Rhubarb is a good source of vitamin K, with a full cup containing at least 40% of your daily requirements. Rhubarb is also an excellent source of vitamin C, delivering 11% of the recommended amount set by the Food and Drug Administration per cup. Vitamin A, vitamin E, thiamin, riboflavin, niacin, and folate are all found in rhubarb. Vitamin B6 and pantothenic acid are present in lesser levels.

Health Benefits

  1. It’s a good source of fiber. Like many fruits and vegetables, rhubarb contains high amounts of fiber. It aids in flushing out your digestive system and may lower blood cholesterol levels. 
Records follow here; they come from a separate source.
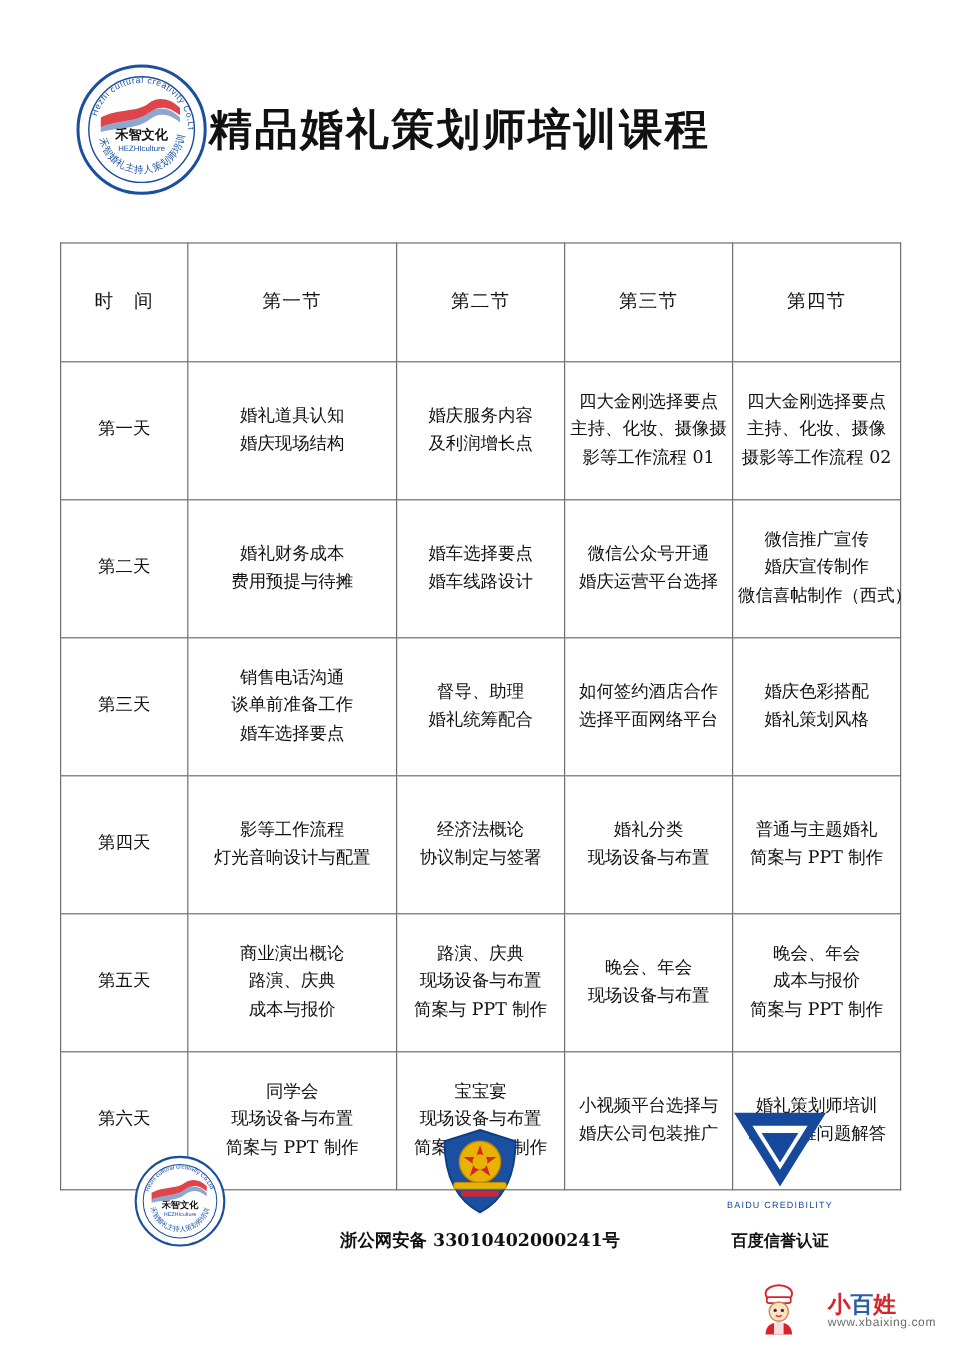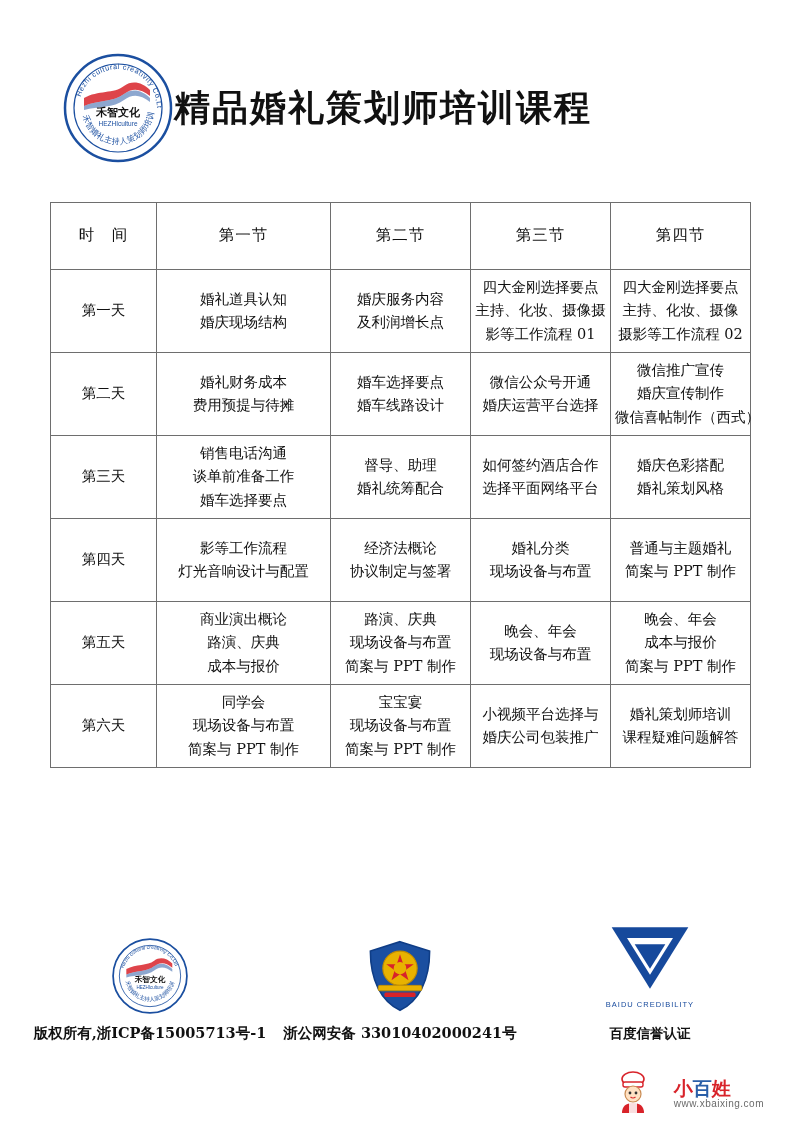--- a/index.html
+++ b/index.html
@@ -52,21 +52,21 @@
     width: 700px;
     border-collapse: collapse;
     table-layout: fixed;
   }
   table.schedule td, table.schedule th {
     border: 1px solid #6e6e6e;
     text-align: center;
     vertical-align: middle;
     font-size: 14.5px;
     line-height: 1.62;
-    padding: 0 4px;
+    padding: 16px 4px;
     font-family: "DejaVu Serif", "Liberation Serif", serif;
     font-weight: normal;
     color: #111;
   }
   table.schedule thead td {
     height: 66px;
     font-size: 15.5px;
     letter-spacing: 1px;
   }
   table.schedule tbody td {
@@ -125,21 +125,21 @@
   .baidu-en {
     font-size: 7.5px;
     color: #16499c;
     letter-spacing: 1px;
     font-family: "Liberation Sans", sans-serif;
   }
 
   
   .watermark {
     position: absolute;
-    right: 36px;
+    right: 20px;
     bottom: 10px;
     display: flex;
     align-items: center;
     gap: 22px;
   }
   .wm-text {
     line-height: 1.05;
   }
   .wm-main {
     font-size: 19px;
@@ -356,21 +356,20 @@
             </text>
             <text font-size="8" fill="#1b4fa0" font-family="DejaVu Serif, serif">
               <textPath href="#arcBot2" startOffset="7%">禾智婚礼主持人策划师培训</textPath>
             </text>
             <path d="M22 46 C36 38, 52 42, 62 34 C70 28, 80 30, 88 38 L88 44 C78 36, 70 36, 62 42 C52 50, 36 48, 22 54 Z" fill="#d8232a" opacity="0.85"></path>
             <path d="M22 54 C36 48, 52 50, 62 42 C70 36, 80 38, 88 46 L88 50 C78 42, 70 42, 62 48 C52 56, 36 54, 22 58 Z" fill="#1b4fa0" opacity="0.5"></path>
             <text x="56" y="64" text-anchor="middle" font-size="11" fill="#111" font-family="DejaVu Serif, serif" font-weight="bold">禾智文化</text>
             <text x="56" y="74" text-anchor="middle" font-size="6.5" fill="#1b4fa0" font-family="Liberation Sans, sans-serif">HEZHIculture</text>
           </svg>
         </div>
-        <div class="caption">版权所有,浙ICP备15005713号-1</div>
       </div>
 
       <div class="badge">
         <div class="mark">
           <svg width="78" height="78" viewBox="0 0 100 100" aria-hidden="true">
             <path d="M50 6 L88 18 C88 56, 74 82, 50 94 C26 82, 12 56, 12 18 Z" fill="#1b4fa0" stroke="#0f3d86" stroke-width="2"></path>
             <circle cx="50" cy="40" r="22" fill="#e8b200" stroke="#c08b00" stroke-width="1.5"></circle>
             <path d="M50 22 l4.2 12.8 13.4 0 -10.8 7.9 4.1 12.8 -10.9 -7.9 -10.9 7.9 4.1 -12.8 -10.8 -7.9 13.4 0 z" fill="#d8232a"></path>
             <rect x="22" y="62" width="56" height="7" rx="2" fill="#e8b200" stroke="#c08b00"></rect>
             <rect x="30" y="71" width="40" height="6" rx="2" fill="#d8232a"></rect>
  2. It contains high levels of antioxidants. Antioxidants inhibit oxidation. It helps slow down the aging process and helps keep your skin looking and feeling young.
  3. It helps fight inflammation. Rhubarb contains anthocyanin. Anti-inflammatory and anti-carcinogenic capabilities, as well as cardiovascular disease prevention, weight control, and diabetes relief, are all connected with anthocyanins' high antioxidant properties.
  4. It promotes bone and heart health. Rhubarb is a good source of vitamin K. Vitamin K plays a vital role in blood-clotting, healthier bones, and heart health maintenance.
  5.  Does wonders for the gut. Rhubarb is rather known for its ability to treat gastrointestinal diseases and digestive issues.